In all 12 patients at least one SLN was detected during surgery. A total of 21 lymph nodes (median 2, range 1 – 3) were resected. Median time between skin incision and first SLN detection was 8 (range 1 – 22) minutes. All resected SLNs were both radioactive and fluorescent, though only 13 of 21 SLN (62%) stained blue. Median brightness of exposed SLNs, expressed as SBR, was 5.4 (range 1.8 – 11.8). Lymph node metastases were found in 3 patients.

Conclusions

NIR fluorescence guided SLN mapping is feasible and outperforms blue dye staining. Premixing ICG with 99mTc-nanocolloid provides real-time intra-operative imaging of the SN and appears the optimal tracer combination in terms of intraoperative detection rate of the SN (100%). Moreover, ICG-99mTc-Nanocolloid allows administration of a 5-times lower injected dose of ICG (compared to ICG and ICG:HSA) and can be injected the up to 20h before surgery.

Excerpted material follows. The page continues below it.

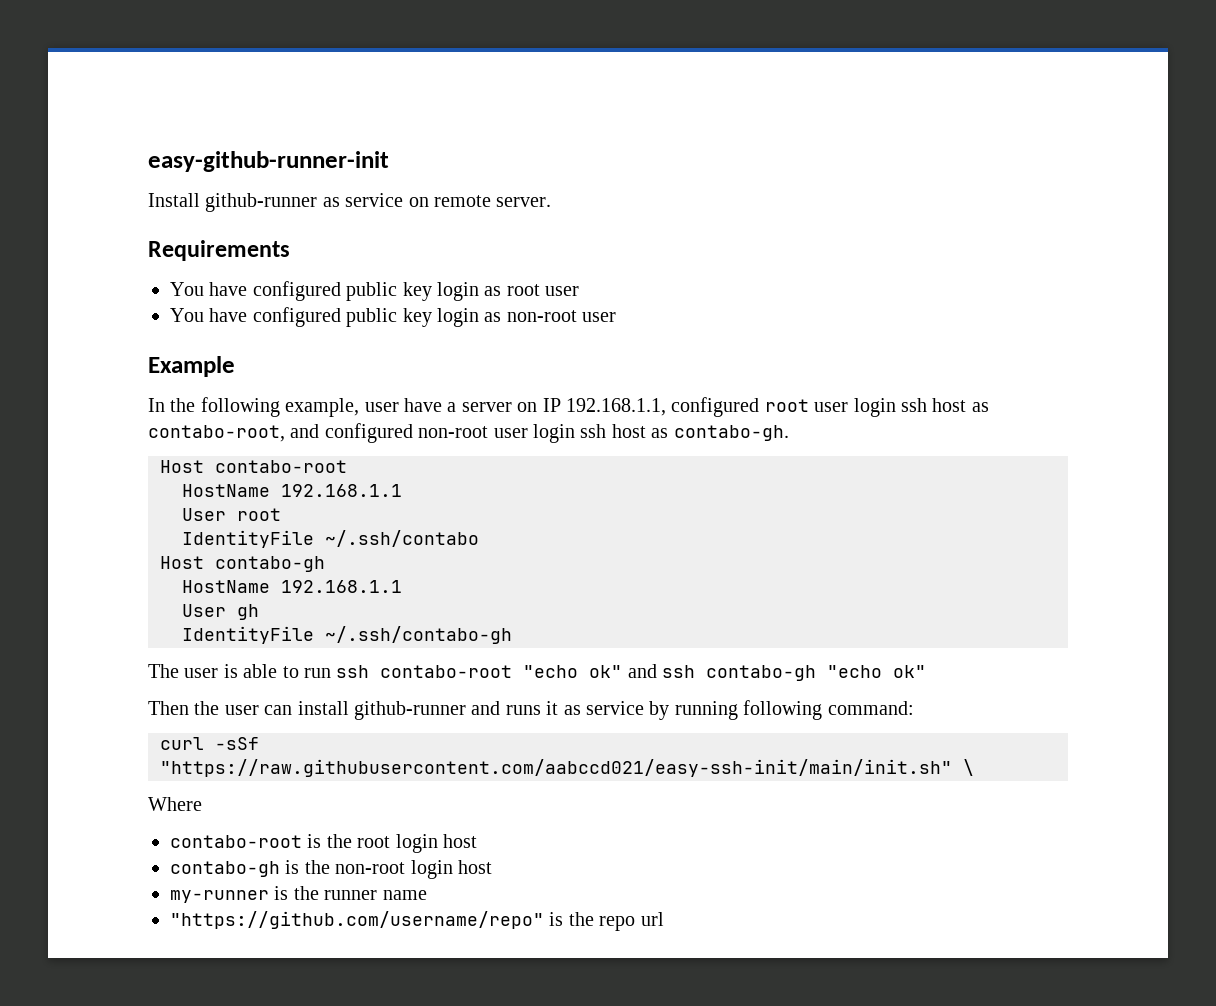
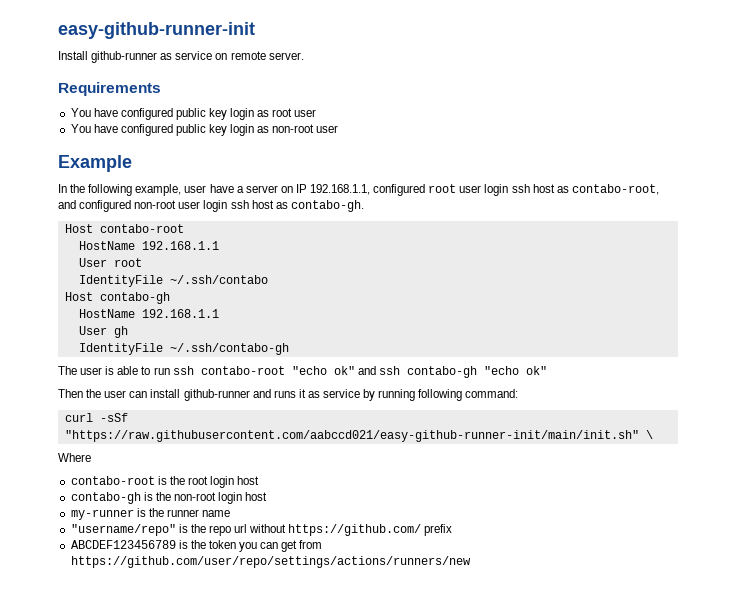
- curl -sSf "https://raw.githubusercontent.com/aabccd021/easy-ssh-init/main/init.sh" \
+ curl -sSf "https://raw.githubusercontent.com/aabccd021/easy-github-runner-init/main/init.sh" \
- "https://github.com/username/repo" is the repo url
+ "username/repo" is the repo url without https://github.com/ prefix
+ ABCDEF123456789 is the token you can get from https://github.com/user/repo/settings/actions/runners/new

Keywords: Vulvar cancer, Image-Guided Surgery, Near-Infrared Fluorescence, Sentinel Lymph Node Mapping, Multimodal Imaging

INTRODUCTION

Lymph node involvement remains the most important prognostic factor for survival in women with vulvar cancer 1;2. The introduction of radical wide local excision or radical vulvectomy with inguinofemoral lymphadenectomy using separate groin incisions has significantly reduced morbidity compared to conventional radical vulvectomy with en bloc inguinofemoral lymphadenectomy 3. Nevertheless, up to two third of patients who underwent inguinofemoral lymphadenectomy suffer from lymphedema 4-6. Because < 30% of patients with FIGO (International Federation of Gynecology and Obstetrics, 2009) stage I or II vulvar cancer have positive lymph nodes, lymphadenectomy appears unnecessary afterwards in the majority of patients 7-9. The introduction of the sentinel lymph node (SLN) procedure has provided a less invasive algorithm to assess nodal staging 10. To date, the use of the SLN procedure has been validated in several large studies and is considered both safe and accurate in a selected group of patients 7;11. Moreover, it appears the most cost-effective strategy for the management of patients with early-stage vulvar cancer due to lower treatment costs and lower costs due to complications 12.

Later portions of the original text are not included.